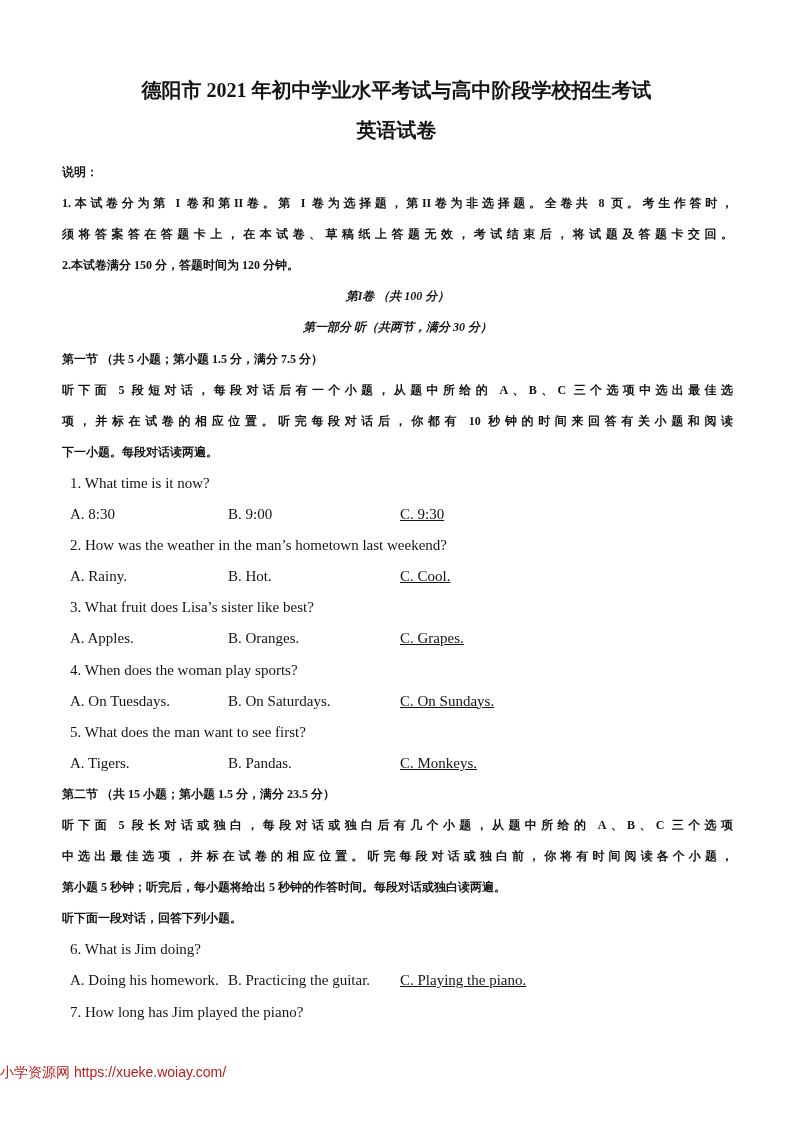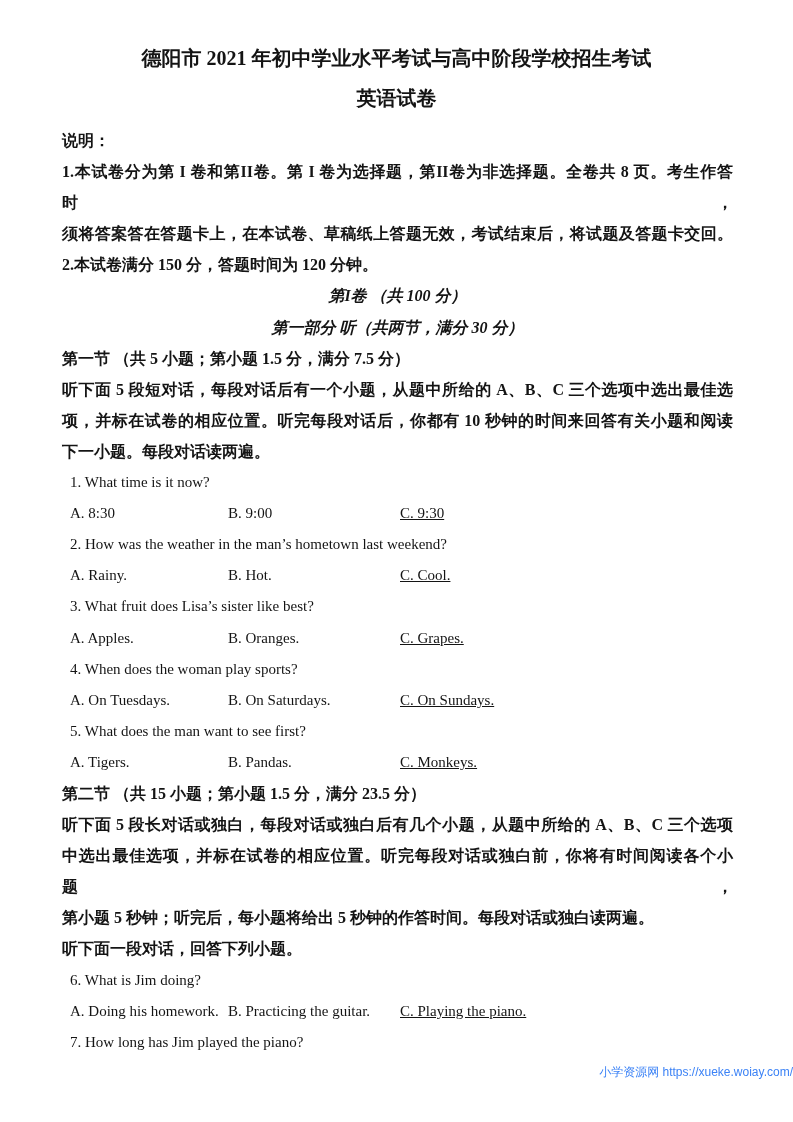--- a/index.html
+++ b/index.html
@@ -4,47 +4,47 @@
 <style>
   html,body{margin:0;padding:0;background:#ffffff;}
   .page{
     position:relative;
     width:793px;height:1122px;
     background:#ffffff;
     overflow:hidden;
     font-family:"Liberation Serif", serif;
     color:#141414;
   }
-  .titles{padding-top:38px;}
+  .titles{padding-top:70px;}
   .title{
     text-align:center;
     font-size:20px;
     font-weight:bold;
     line-height:40px;
   }
   .content{
     margin:7px 60px 0 62px;
     line-height:31.1px;
     font-size:15px;
   }
   .line{margin:0;}
-  .zh{font-weight:bold;font-size:16px;}
+  .zh{font-weight:bold;font-size:12px;}
   .center{text-align:center;font-style:italic;}
   .j{text-align:justify;text-align-last:justify;}
   .en{font-weight:normal;font-size:15px;padding-left:8px;}
   .options{display:flex;}
   .opt-a{width:158px;}
   .opt-b{width:172px;}
   .opt-c{flex:1;text-decoration:underline;}
   .footer{
     position:absolute;
     left:0;right:0;top:1064px;
-    text-align:right;
-    color:#3b82f6;
-    font-size:12px;
+    text-align:left;
+    color:#b91c1c;
+    font-size:14px;
     font-family:"Liberation Sans", sans-serif;
   }
 </style>
 </head>
 <body>
 
 <div class="page">
 
   <div class="titles">
     <div class="title">德阳市 2021 年初中学业水平考试与高中阶段学校招生考试</div>

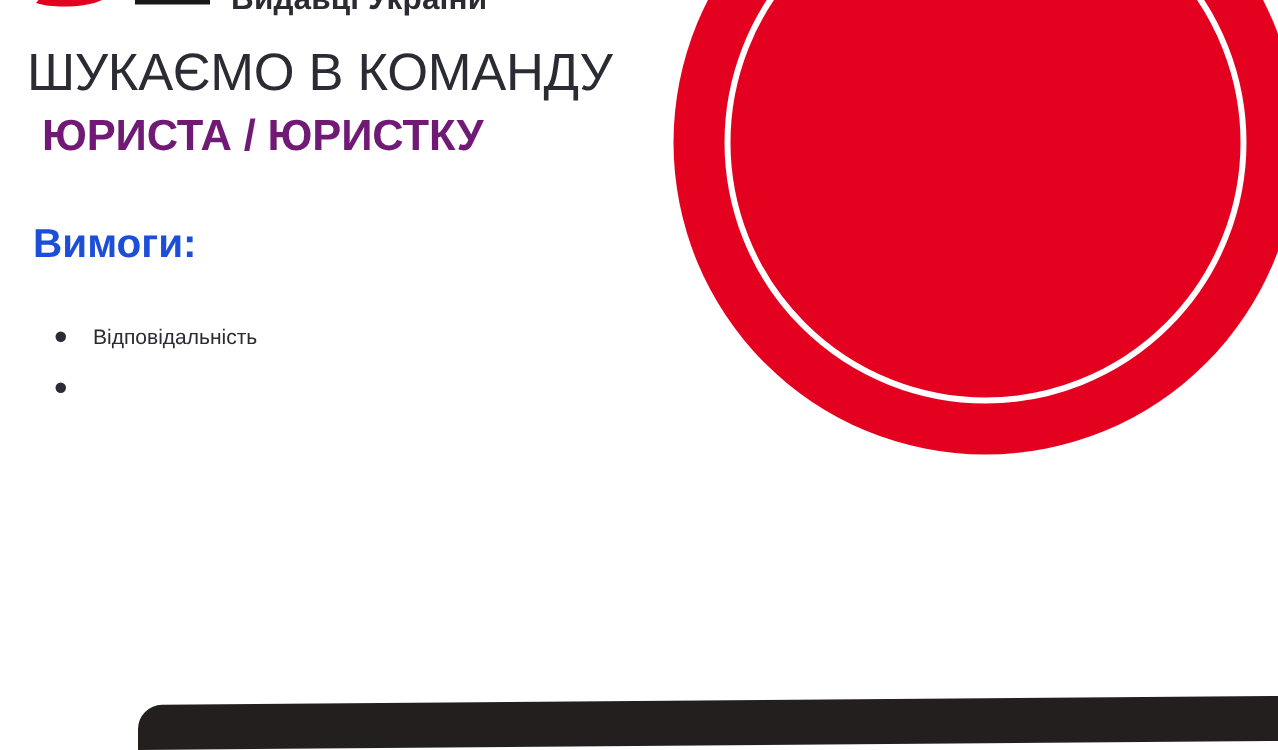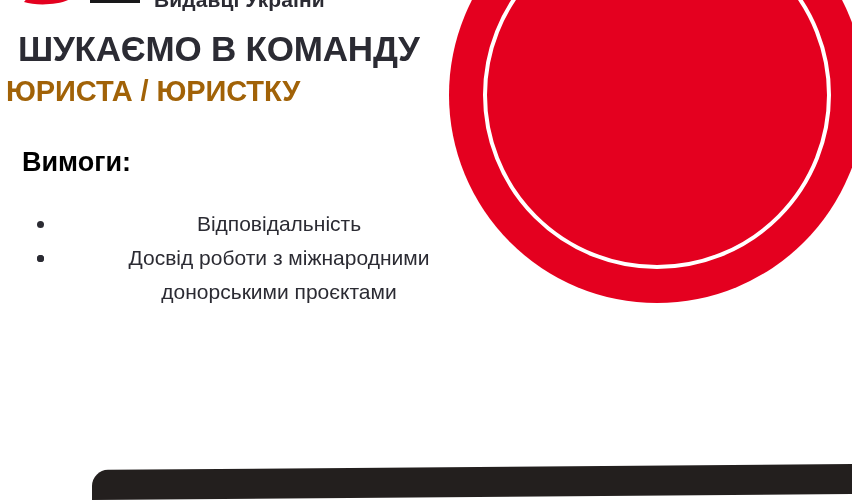--- a/index.html
+++ b/index.html
@@ -51,68 +51,67 @@
     white-space: nowrap;
     line-height: 44px;
   }
 
   
   .headline {
     position: absolute;
     left: 18px;
     top: 31px;
     font-size: 35px;
-    font-weight: 700;
+    font-weight: 400;
     color: #2b2b33;
     letter-spacing: -0.2px;
     white-space: nowrap;
     line-height: 1.05;
   }
   .subhead {
     position: absolute;
-    left: 6px;
+    left: 28px;
     top: 76px;
     font-size: 29px;
     font-weight: 700;
-    color: #a16207;
+    color: #701a75;
     letter-spacing: -0.1px;
     white-space: nowrap;
     line-height: 1.05;
     text-align: right;
   }
 
   
   .section-title {
     position: absolute;
     left: 22px;
     top: 147px;
     font-size: 27px;
     font-weight: 700;
-    color: #000000;
+    color: #1d4ed8;
     white-space: nowrap;
   }
 
   
   .req-list {
     position: absolute;
     left: 26px;
     top: 207px;
     width: 470px;
     margin: 0;
     padding: 0;
     list-style: none;
   }
   .req-item {
     position: relative;
     padding-left: 36px;
-    font-size: 21px;
+    font-size: 14px;
     line-height: 34px;
     color: #2b2b33;
     font-weight: 400;
-    text-align: center;
   }
   .req-item .dot {
     position: absolute;
     left: 11px;
     top: 14px;
     width: 7px;
     height: 7px;
     border-radius: 50%;
     background: #2b2b33;
   }
@@ -159,21 +158,17 @@
   <div class="section-title">Вимоги:</div>
 
   <ul class="req-list">
     <li class="req-item">
       <span class="dot"></span>
       <span>Відповідальність</span>
     </li>
     <li class="req-item">
       <span class="dot"></span>
     </li>
-    <li class="req-item">
-      <span class="dot"></span>
-      <span>Досвід роботи з міжнародними донорськими проєктами</span>
-    </li>
   </ul>
 
   <div class="bottom-bar"></div>
 
 </div>
 
 </body></html>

▶ What needs to be done:
I need the entries printed exactly, with each picture left out.

▶ Answer:
--- a/index.html
+++ b/index.html
@@ -4,47 +4,47 @@
 <style>
   html,body{margin:0;padding:0;background:#ffffff;}
   .page{
     position:relative;
     width:793px;height:1122px;
     background:#ffffff;
     overflow:hidden;
     font-family:"Liberation Serif", serif;
     color:#141414;
   }
-  .titles{padding-top:38px;}
+  .titles{padding-top:70px;}
   .title{
     text-align:center;
     font-size:20px;
     font-weight:bold;
     line-height:40px;
   }
   .content{
     margin:7px 60px 0 62px;
     line-height:31.1px;
     font-size:15px;
   }
   .line{margin:0;}
-  .zh{font-weight:bold;font-size:16px;}
+  .zh{font-weight:bold;font-size:12px;}
   .center{text-align:center;font-style:italic;}
   .j{text-align:justify;text-align-last:justify;}
   .en{font-weight:normal;font-size:15px;padding-left:8px;}
   .options{display:flex;}
   .opt-a{width:158px;}
   .opt-b{width:172px;}
   .opt-c{flex:1;text-decoration:underline;}
   .footer{
     position:absolute;
     left:0;right:0;top:1064px;
-    text-align:right;
-    color:#3b82f6;
-    font-size:12px;
+    text-align:left;
+    color:#b91c1c;
+    font-size:14px;
     font-family:"Liberation Sans", sans-serif;
   }
 </style>
 </head>
 <body>
 
 <div class="page">
 
   <div class="titles">
     <div class="title">德阳市 2021 年初中学业水平考试与高中阶段学校招生考试</div>

--- a/index.html
+++ b/index.html
@@ -51,68 +51,67 @@
     white-space: nowrap;
     line-height: 44px;
   }
 
   
   .headline {
     position: absolute;
     left: 18px;
     top: 31px;
     font-size: 35px;
-    font-weight: 700;
+    font-weight: 400;
     color: #2b2b33;
     letter-spacing: -0.2px;
     white-space: nowrap;
     line-height: 1.05;
   }
   .subhead {
     position: absolute;
-    left: 6px;
+    left: 28px;
     top: 76px;
     font-size: 29px;
     font-weight: 700;
-    color: #a16207;
+    color: #701a75;
     letter-spacing: -0.1px;
     white-space: nowrap;
     line-height: 1.05;
     text-align: right;
   }
 
   
   .section-title {
     position: absolute;
     left: 22px;
     top: 147px;
     font-size: 27px;
     font-weight: 700;
-    color: #000000;
+    color: #1d4ed8;
     white-space: nowrap;
   }
 
   
   .req-list {
     position: absolute;
     left: 26px;
     top: 207px;
     width: 470px;
     margin: 0;
     padding: 0;
     list-style: none;
   }
   .req-item {
     position: relative;
     padding-left: 36px;
-    font-size: 21px;
+    font-size: 14px;
     line-height: 34px;
     color: #2b2b33;
     font-weight: 400;
-    text-align: center;
   }
   .req-item .dot {
     position: absolute;
     left: 11px;
     top: 14px;
     width: 7px;
     height: 7px;
     border-radius: 50%;
     background: #2b2b33;
   }
@@ -159,21 +158,17 @@
   <div class="section-title">Вимоги:</div>
 
   <ul class="req-list">
     <li class="req-item">
       <span class="dot"></span>
       <span>Відповідальність</span>
     </li>
     <li class="req-item">
       <span class="dot"></span>
     </li>
-    <li class="req-item">
-      <span class="dot"></span>
-      <span>Досвід роботи з міжнародними донорськими проєктами</span>
-    </li>
   </ul>
 
   <div class="bottom-bar"></div>
 
 </div>
 
 </body></html>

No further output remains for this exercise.